Mr. Gill says that we’re doing great; I want him to show me that using legitimate statistics, and not jumbie statistics and lies. Everything I have used here comes from Wikipedia, the IDB and the World Bank, not some trumped up science fiction garbage produced by Ashni Singh and Jagdeo.
We are in election mode, and I will be brutal and relentless with these people who produce lies to fool the Guyanese people.
Now we come to debt. We did have a big debt in 1992, but after the 1992 elections almost all of this debt was forgiven as we can see from this quote from an IDB article: “The IDB is the country’s principal creditor. Through a debt agreement with the IDB, Guyana was relieved of 100 percent of its debt on outstanding loan balances as of December 31, 2004, from the IDB’s Fund for Special Operations (FSO). Total relief granted to Guyana was $467 million”.
It is my understanding that the PPP has racked up as much debt as the PNC – according to a report by the IDB, “as at end of June 2014, Guyana’s total external public debt stood at US$1.23 billion”. The local debt the PPP government has racked up is also unacceptably high. And every economical commentator, including Christopher Ram and Professor Clive Thomas, has been disputing the inflated and unrealistic economic growth rates which the government of Guyana has been pedalling.

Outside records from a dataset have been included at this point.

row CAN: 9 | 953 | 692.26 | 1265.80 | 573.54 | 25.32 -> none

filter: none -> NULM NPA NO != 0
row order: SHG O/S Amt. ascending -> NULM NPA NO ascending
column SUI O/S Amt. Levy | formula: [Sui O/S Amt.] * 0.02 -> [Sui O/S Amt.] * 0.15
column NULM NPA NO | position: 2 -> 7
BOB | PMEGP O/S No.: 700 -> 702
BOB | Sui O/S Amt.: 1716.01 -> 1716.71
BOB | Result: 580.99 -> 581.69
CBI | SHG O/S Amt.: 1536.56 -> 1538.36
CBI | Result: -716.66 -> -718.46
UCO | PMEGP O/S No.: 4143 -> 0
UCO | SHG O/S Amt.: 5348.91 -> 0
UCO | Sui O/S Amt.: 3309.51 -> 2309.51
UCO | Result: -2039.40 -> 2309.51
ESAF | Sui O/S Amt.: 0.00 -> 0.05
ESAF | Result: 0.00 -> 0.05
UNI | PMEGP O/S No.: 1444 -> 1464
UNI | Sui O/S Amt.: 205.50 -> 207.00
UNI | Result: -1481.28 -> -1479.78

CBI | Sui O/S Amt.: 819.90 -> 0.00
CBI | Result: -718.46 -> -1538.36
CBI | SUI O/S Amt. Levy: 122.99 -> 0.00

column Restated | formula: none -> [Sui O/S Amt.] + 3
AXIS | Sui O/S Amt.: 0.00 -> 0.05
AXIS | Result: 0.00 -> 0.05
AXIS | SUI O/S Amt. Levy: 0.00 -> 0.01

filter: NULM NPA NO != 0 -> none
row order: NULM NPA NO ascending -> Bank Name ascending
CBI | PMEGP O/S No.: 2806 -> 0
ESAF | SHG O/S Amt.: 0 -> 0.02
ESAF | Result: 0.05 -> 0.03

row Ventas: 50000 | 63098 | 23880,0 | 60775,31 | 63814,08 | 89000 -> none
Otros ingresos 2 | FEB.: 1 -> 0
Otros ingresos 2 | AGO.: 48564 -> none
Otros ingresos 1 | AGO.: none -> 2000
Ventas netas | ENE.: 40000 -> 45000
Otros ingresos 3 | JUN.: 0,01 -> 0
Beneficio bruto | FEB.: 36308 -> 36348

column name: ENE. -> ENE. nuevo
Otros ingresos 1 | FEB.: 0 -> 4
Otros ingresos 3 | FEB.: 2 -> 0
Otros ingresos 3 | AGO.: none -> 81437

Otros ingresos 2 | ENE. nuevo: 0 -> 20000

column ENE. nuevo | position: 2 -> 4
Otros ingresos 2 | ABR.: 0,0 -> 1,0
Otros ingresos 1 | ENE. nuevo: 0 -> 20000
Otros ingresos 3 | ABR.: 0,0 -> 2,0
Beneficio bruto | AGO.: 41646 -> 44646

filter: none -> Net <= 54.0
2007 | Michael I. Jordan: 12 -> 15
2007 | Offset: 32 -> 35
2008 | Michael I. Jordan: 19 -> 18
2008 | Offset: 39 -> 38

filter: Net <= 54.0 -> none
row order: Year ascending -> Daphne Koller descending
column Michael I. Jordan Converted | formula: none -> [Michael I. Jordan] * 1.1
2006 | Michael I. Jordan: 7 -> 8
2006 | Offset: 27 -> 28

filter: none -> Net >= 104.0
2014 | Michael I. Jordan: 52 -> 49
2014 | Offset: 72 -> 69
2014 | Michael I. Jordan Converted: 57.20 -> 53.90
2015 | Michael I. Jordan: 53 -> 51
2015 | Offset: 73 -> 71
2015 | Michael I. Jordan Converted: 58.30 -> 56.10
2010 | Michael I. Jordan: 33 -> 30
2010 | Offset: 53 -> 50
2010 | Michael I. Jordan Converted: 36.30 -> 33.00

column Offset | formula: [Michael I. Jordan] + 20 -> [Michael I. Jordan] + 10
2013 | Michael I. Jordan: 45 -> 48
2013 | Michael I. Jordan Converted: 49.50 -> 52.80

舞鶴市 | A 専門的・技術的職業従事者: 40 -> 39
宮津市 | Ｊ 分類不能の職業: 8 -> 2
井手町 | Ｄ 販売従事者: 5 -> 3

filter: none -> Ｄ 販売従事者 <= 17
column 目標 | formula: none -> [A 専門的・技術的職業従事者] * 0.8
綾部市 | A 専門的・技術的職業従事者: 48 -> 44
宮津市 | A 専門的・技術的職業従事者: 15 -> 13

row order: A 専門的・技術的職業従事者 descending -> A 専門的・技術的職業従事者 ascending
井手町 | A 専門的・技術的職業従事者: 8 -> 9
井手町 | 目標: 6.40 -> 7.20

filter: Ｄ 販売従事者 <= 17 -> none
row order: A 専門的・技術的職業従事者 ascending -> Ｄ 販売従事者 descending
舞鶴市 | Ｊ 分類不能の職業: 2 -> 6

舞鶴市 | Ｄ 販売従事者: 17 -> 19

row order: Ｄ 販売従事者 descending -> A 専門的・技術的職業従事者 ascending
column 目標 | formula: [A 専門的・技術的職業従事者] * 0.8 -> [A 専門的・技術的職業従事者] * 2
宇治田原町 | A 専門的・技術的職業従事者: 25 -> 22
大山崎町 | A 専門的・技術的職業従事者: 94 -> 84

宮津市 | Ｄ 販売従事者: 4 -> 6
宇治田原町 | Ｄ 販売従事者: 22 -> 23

The Bank of Guyana has now come up with a new atrocity to fool us. They are using the 2006 year as the benchmark year to show us how well we are doing. 2006 is the year after the cumulative effects of two years of long term disastrous floods in 2004 and 2005, so instead of showing that in 2013 the output, for example, of bananas was only 5.2 tonnes when compared to 18.6 tonnes in 2000, they are now showing that it was 78.3% of the 2006 production of 6.8 tonnes, but in fact, when compared to the 2000 figure of 18.8 tonnes, it is only 27%. This is a reasonably good example of the jumbie and voodoo statistics and economics.